Nikkei Inc., the publisher of the business daily The Nikkei and other media experienced a cyber security incident. Personal information on a total of 12,514 people had been leaked after a computer used by a group company employee was infected with a virus in an apparent cyberattack. The leaked information included the names and email addresses of board members, regular and part-time employees, and others at the Nikkei headquarters and some of its group companies.

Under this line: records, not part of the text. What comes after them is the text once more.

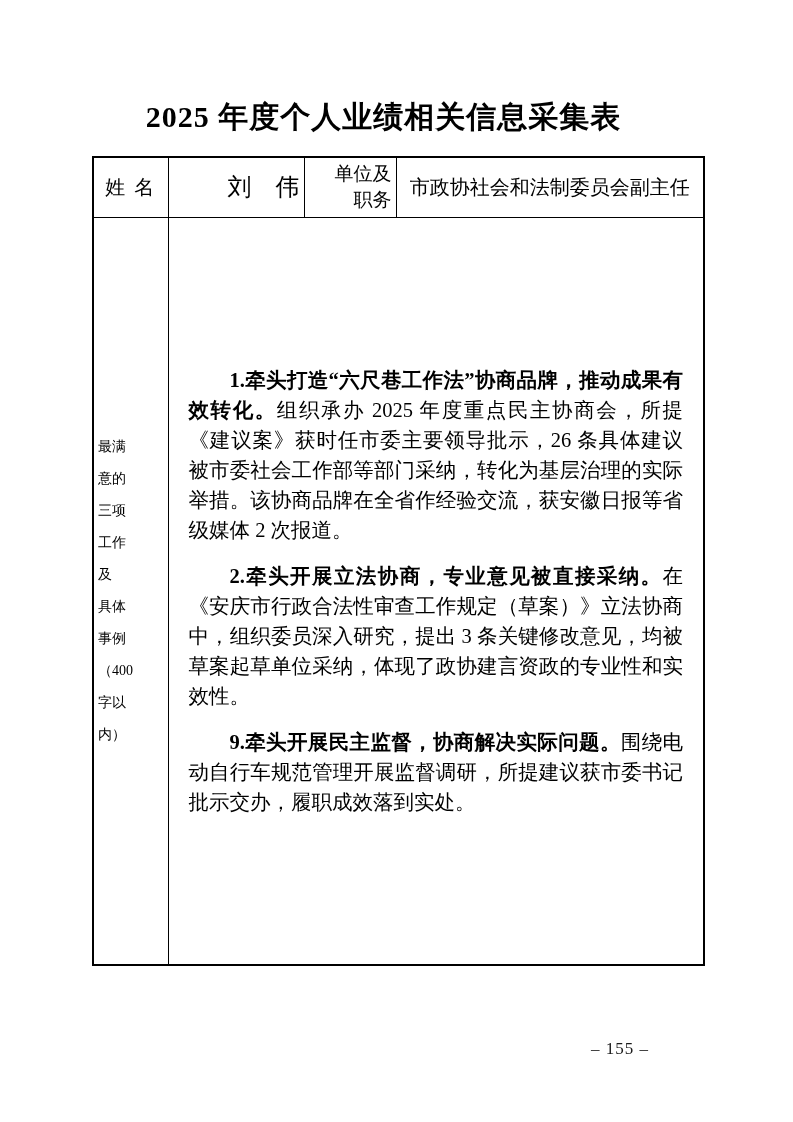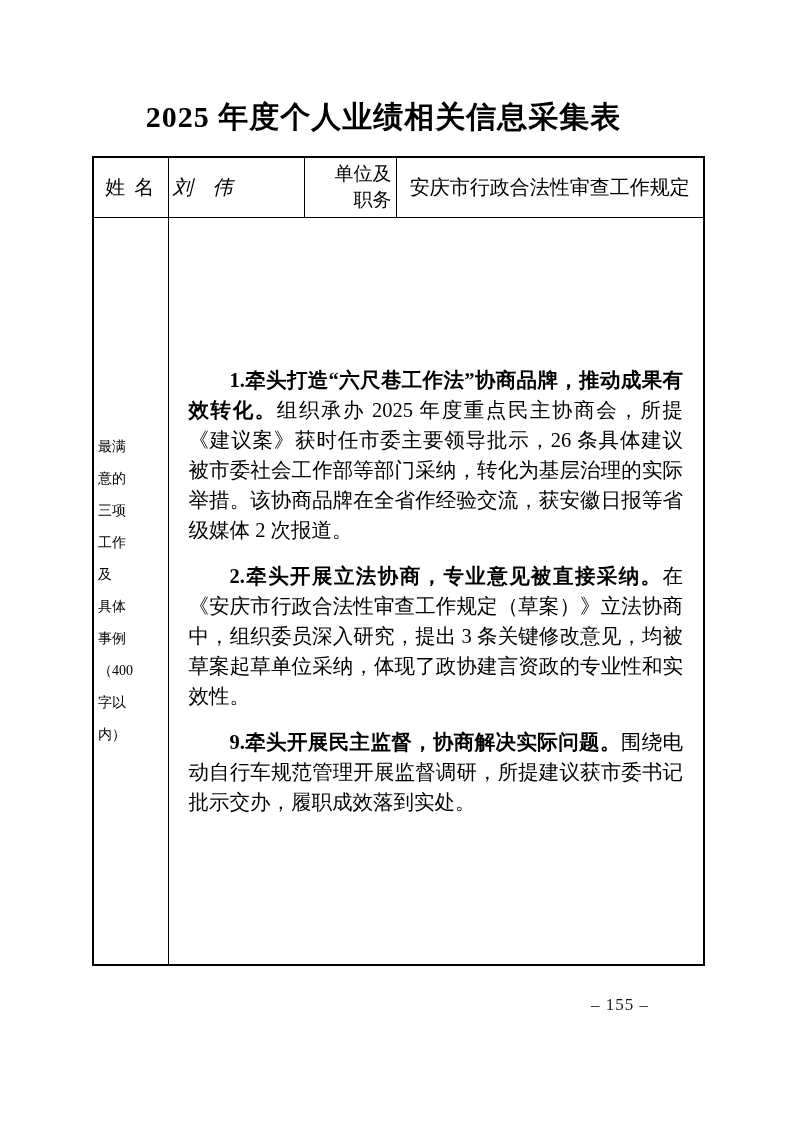--- a/index.html
+++ b/index.html
@@ -46,9 +46,8 @@
     letter-spacing: 2px;
   }
   .cell-name-value {
-    text-align: left;
-    font-size: 20px;
-    font-style: italic;
+    text-align: right;
+    font-size: 24px;
   }
   .cell-unit-label {
     text-align: right;

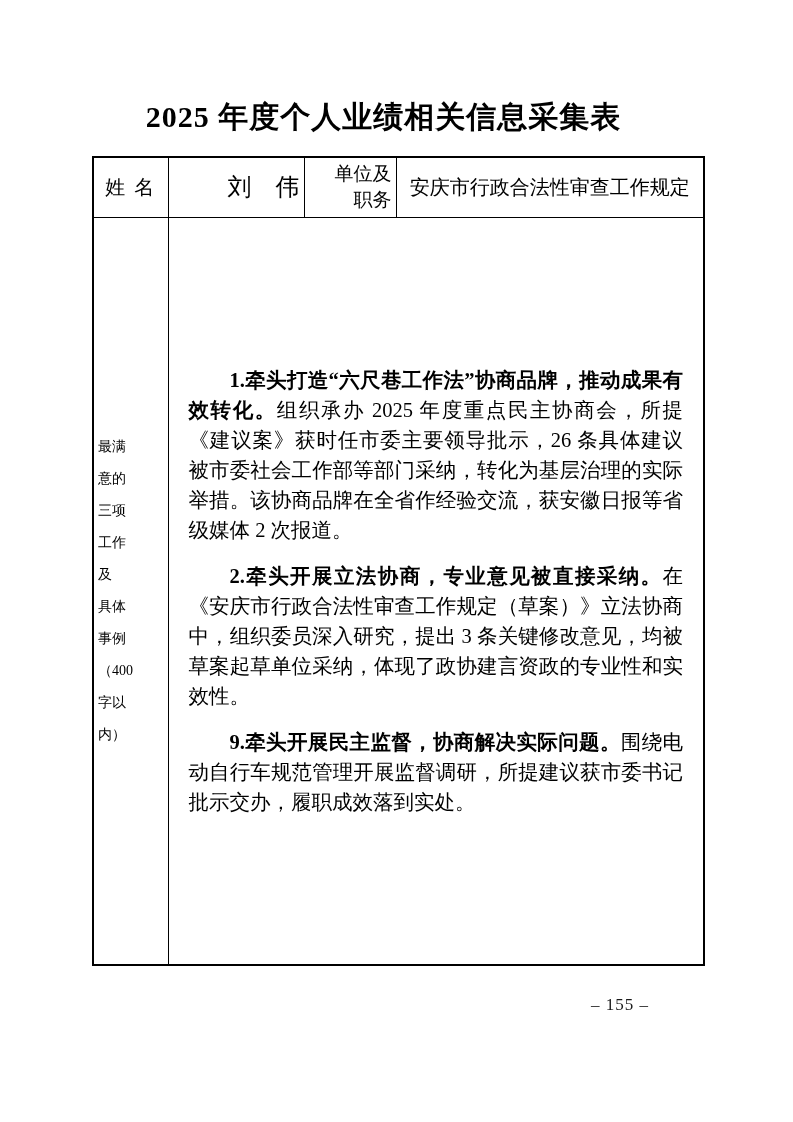--- a/index.html
+++ b/index.html
@@ -108,7 +108,7 @@
       <td class="cell-name-value">刘　伟</td>
       <td class="cell-unit-label">单位及
 职务</td>
-      <td class="cell-unit-value">安庆市行政合法性审查工作规定</td>
+      <td class="cell-unit-value">市政协社会和法制委员会副主任</td>
     </tr>
     <tr class="row-works">
       <td class="cell-works-label">最满

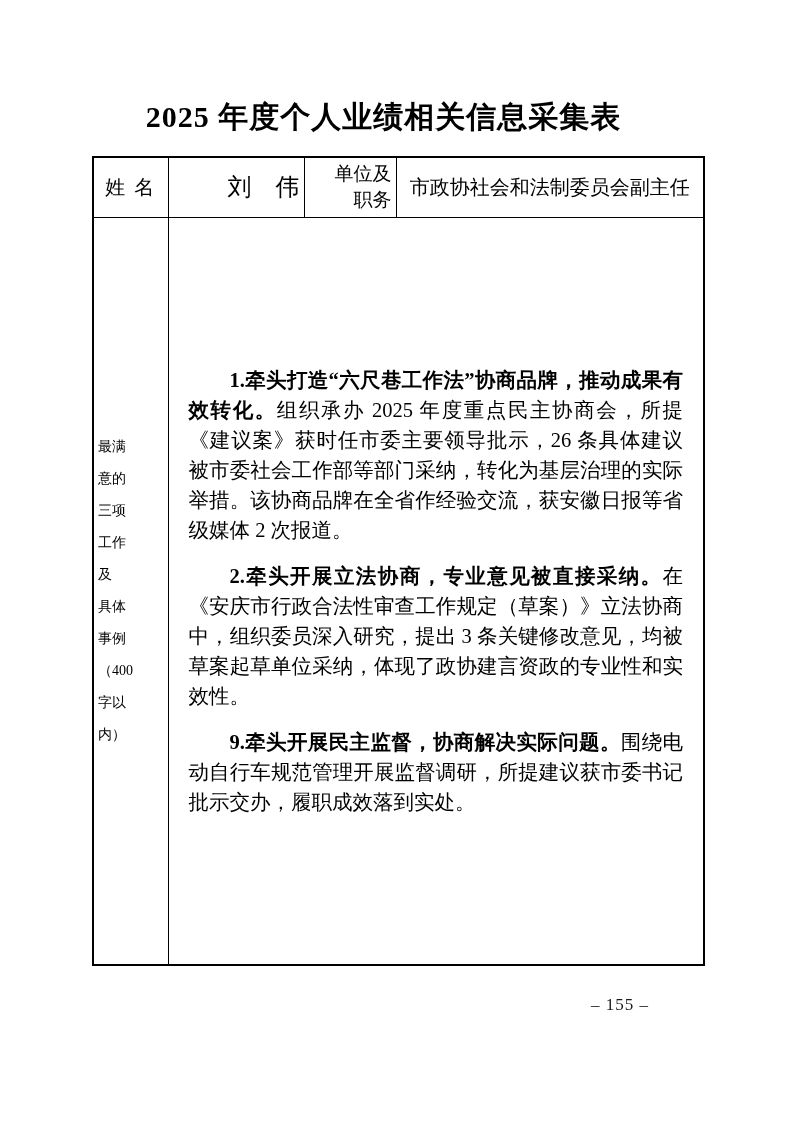--- a/index.html
+++ b/index.html
@@ -81,7 +81,7 @@
   .para-lead { font-weight: 700; }
   .page-number {
     position: absolute;
-    top: 995px;
+    top: 1039px;
     right: 118px;
     font-size: 17px;
     letter-spacing: 1px;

Nikkei Inc., the Japanese financial news and media conglomerate (owner of the Financial Times), suffered a major cyber breach in September 2024 after an employee’s infected personal computer led to stolen Slack credentials. Attackers exploited this to access Nikkei’s internal Slack workspace, exposing sensitive data of 17,368 individuals, including employees and business partners. Compromised information included names, email addresses, and chat histories, though no journalistic sources or reporting data were leaked. The breach mirrors a growing trend where criminals leverage stolen data for extortion rather than deploying ransomware. Nikkei responded with password resets, voluntary disclosure to Japan’s Personal Information Protection Commission, and a public commitment to strengthening data security. This incident follows a 2019 BEC scam where Nikkei lost $29 million, highlighting persistent vulnerabilities in its cybersecurity posture. Experts noted the attack’s sophistication, as valid credentials bypassed traditional security tools (SIEM/NDR), emphasizing the need for behavioral anomaly detection.